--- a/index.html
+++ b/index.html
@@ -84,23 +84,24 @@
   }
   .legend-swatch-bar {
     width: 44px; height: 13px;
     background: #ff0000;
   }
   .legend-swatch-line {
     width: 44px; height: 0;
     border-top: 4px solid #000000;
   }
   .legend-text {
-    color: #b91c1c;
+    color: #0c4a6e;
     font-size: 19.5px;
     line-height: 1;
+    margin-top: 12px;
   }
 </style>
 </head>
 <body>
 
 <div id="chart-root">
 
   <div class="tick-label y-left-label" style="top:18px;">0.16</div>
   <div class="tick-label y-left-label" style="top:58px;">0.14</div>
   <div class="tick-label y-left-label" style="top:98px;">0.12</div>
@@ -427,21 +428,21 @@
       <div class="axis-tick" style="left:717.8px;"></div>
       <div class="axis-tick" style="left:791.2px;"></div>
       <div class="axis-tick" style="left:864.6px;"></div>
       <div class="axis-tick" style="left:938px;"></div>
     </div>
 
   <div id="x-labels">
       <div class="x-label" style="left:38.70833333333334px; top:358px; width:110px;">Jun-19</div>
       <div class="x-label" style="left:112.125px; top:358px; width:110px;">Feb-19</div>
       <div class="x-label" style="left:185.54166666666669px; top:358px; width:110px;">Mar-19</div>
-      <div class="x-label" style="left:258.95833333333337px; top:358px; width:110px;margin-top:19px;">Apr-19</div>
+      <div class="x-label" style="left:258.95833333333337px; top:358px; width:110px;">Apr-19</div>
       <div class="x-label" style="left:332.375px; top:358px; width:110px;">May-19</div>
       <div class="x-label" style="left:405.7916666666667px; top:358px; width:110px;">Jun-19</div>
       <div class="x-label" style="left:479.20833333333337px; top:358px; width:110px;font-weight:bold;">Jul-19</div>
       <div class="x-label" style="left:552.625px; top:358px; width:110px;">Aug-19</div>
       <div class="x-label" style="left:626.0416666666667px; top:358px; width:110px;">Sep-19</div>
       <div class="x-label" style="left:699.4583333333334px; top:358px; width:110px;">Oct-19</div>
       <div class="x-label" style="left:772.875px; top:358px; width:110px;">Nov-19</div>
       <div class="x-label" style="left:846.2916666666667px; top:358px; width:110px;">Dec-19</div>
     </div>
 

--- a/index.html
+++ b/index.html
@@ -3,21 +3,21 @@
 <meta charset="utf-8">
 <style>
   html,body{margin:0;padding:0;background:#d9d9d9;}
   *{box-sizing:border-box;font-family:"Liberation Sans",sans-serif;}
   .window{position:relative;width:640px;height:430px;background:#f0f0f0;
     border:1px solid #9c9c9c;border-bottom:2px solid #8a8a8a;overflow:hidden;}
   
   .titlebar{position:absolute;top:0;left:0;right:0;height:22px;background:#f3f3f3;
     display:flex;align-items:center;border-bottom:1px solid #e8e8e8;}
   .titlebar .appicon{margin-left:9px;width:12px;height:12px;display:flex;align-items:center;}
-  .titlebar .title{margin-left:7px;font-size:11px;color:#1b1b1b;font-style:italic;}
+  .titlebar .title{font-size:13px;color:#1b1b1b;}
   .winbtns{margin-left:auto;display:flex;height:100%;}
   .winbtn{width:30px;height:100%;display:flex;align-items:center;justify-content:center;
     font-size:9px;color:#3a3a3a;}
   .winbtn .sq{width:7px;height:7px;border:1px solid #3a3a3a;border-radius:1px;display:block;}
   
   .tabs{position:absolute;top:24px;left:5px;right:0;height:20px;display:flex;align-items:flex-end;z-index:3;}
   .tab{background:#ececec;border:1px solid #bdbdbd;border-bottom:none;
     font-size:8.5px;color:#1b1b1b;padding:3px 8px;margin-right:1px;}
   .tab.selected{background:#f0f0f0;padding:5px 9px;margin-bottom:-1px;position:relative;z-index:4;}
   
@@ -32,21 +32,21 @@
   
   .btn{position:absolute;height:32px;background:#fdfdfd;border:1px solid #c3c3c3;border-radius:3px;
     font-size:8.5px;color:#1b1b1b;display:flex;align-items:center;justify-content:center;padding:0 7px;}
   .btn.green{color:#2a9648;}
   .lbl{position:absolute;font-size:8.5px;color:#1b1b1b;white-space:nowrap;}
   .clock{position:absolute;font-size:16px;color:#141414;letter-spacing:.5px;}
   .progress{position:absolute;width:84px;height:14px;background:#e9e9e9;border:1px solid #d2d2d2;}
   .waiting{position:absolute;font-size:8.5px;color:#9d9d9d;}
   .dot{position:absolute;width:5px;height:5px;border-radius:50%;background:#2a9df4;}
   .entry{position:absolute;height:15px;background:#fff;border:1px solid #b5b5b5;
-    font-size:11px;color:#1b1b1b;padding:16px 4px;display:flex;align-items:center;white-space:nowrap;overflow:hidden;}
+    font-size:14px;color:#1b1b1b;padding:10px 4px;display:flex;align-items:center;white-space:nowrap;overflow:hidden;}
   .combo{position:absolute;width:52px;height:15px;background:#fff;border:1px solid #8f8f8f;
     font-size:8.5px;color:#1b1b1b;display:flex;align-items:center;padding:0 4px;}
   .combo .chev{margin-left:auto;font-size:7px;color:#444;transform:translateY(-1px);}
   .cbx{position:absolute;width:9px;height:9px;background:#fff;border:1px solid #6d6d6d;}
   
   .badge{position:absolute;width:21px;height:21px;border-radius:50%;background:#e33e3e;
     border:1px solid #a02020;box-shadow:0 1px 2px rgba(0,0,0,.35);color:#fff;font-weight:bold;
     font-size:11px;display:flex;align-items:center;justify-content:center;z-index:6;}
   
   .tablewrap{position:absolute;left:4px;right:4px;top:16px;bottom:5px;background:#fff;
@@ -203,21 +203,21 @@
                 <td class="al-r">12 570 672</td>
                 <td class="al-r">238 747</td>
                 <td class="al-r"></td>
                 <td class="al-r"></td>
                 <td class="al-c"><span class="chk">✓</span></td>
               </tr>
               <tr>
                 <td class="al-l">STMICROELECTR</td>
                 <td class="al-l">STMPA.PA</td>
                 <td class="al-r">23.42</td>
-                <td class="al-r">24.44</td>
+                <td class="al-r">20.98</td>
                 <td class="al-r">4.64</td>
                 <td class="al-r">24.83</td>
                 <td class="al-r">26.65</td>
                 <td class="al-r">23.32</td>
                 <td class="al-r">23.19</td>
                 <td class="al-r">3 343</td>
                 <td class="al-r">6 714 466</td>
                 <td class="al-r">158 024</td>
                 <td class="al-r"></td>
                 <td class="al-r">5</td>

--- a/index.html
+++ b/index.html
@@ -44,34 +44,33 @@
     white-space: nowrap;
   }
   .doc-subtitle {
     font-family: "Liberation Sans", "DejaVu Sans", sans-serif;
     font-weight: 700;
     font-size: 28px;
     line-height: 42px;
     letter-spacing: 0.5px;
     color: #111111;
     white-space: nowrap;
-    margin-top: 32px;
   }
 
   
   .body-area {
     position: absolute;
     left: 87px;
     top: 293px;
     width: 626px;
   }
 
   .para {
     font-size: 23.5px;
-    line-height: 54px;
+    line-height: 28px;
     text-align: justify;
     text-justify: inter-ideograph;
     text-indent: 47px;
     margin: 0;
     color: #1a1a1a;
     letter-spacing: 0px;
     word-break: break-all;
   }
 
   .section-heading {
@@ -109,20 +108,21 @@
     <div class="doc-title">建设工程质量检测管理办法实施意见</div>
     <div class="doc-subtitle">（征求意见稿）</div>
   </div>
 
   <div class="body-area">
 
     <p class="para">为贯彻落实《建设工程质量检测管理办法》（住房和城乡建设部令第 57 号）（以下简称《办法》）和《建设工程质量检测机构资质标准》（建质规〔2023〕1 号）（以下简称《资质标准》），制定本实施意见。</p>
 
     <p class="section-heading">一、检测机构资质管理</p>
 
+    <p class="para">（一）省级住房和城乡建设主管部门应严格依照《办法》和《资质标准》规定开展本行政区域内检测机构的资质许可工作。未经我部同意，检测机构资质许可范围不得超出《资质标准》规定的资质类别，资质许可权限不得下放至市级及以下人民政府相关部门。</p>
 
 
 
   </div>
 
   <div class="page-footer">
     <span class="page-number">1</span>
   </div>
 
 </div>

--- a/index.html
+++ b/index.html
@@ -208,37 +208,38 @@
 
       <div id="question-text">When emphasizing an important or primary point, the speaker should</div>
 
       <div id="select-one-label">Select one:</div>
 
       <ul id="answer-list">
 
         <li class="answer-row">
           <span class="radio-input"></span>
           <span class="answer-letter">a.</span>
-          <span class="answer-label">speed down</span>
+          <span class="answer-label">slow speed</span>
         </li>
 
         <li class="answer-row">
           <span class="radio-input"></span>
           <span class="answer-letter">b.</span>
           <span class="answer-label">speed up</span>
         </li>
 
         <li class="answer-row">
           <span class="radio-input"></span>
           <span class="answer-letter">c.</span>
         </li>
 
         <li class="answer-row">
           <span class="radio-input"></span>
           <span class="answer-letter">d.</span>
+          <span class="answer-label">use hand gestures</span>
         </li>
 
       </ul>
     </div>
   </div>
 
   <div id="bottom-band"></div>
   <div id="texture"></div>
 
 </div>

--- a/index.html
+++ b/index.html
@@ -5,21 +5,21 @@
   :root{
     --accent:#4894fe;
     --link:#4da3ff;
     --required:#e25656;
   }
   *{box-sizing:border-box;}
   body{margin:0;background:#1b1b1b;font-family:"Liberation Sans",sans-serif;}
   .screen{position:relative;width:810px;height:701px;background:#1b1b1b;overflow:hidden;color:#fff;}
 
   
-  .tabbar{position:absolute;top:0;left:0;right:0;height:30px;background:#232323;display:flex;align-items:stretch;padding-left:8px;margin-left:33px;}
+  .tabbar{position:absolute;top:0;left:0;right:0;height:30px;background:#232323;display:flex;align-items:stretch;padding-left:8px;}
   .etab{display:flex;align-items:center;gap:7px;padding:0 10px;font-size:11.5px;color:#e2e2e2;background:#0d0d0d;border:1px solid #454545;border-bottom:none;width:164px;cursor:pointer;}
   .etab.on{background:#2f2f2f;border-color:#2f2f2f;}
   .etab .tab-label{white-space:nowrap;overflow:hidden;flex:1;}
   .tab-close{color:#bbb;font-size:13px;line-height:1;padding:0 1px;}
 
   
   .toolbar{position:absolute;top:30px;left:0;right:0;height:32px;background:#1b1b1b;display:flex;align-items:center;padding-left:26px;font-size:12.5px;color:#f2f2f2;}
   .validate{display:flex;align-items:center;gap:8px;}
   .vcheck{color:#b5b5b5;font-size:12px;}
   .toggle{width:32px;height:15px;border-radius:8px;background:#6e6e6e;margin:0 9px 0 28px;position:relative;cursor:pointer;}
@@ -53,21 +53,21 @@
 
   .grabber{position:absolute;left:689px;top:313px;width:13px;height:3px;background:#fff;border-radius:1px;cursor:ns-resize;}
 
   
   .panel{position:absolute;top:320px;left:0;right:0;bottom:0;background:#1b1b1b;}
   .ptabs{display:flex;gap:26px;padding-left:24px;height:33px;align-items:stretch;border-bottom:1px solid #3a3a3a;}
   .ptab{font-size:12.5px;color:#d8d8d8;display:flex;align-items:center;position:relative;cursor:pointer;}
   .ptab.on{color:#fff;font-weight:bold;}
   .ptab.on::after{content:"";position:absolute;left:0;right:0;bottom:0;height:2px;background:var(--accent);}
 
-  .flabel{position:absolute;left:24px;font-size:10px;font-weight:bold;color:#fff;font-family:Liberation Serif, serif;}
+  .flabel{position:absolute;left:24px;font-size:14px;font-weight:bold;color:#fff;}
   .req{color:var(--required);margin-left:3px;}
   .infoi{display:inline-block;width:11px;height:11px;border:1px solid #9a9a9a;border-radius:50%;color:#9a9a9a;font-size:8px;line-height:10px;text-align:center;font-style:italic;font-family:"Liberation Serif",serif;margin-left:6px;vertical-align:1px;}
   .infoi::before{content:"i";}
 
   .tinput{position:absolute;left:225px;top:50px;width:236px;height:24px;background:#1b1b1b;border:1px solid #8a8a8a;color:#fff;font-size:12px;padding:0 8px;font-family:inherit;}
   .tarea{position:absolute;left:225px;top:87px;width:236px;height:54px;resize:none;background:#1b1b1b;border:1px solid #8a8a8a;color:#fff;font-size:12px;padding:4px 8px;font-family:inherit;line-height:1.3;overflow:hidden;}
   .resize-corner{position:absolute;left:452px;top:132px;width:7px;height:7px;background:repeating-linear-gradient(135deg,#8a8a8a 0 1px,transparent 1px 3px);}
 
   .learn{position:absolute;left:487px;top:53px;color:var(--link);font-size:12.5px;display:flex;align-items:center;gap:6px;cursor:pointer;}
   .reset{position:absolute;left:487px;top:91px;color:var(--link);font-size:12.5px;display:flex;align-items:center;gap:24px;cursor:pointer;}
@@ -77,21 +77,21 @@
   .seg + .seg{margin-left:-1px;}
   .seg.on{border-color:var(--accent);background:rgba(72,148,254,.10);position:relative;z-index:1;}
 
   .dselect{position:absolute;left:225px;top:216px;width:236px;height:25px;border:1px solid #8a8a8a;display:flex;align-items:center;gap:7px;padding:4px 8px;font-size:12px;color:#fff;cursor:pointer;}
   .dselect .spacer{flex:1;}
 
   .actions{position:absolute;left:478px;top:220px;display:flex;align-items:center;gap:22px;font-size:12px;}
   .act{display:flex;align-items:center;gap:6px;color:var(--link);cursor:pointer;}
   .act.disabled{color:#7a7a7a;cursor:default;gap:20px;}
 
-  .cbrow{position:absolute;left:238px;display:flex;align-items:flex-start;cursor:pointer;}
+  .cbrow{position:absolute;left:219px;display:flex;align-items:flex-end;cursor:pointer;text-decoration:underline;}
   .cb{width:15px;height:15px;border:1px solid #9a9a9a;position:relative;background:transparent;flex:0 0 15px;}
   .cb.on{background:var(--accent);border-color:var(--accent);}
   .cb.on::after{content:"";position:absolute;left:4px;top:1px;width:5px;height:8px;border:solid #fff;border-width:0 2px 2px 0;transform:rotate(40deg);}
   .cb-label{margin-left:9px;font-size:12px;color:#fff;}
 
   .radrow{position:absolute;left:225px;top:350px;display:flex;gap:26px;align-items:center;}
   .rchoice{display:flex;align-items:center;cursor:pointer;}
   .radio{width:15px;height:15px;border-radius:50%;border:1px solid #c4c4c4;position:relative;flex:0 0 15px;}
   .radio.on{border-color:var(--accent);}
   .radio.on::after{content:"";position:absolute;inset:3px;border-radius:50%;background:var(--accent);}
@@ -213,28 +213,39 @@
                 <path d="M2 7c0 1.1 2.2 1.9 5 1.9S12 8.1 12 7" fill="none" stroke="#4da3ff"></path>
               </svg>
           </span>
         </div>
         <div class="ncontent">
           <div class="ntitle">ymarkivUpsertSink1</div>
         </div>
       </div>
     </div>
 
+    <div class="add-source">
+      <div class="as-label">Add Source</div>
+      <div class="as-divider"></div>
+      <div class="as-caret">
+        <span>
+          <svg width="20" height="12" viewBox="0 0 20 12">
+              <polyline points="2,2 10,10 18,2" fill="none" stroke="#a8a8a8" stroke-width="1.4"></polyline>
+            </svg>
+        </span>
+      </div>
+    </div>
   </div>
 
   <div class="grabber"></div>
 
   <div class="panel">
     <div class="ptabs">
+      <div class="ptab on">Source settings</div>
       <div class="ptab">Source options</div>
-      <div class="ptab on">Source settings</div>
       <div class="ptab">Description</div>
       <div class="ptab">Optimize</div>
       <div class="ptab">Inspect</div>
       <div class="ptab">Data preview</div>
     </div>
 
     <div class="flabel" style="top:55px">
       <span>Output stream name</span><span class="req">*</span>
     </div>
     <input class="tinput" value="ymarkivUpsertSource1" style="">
◆ ◆ ◆ ◆
WORK INSTRUCTION :: Lines in the data that hold "italic" are to be counted, and the number alone reported.

EXERCISE OUTPUT :: 2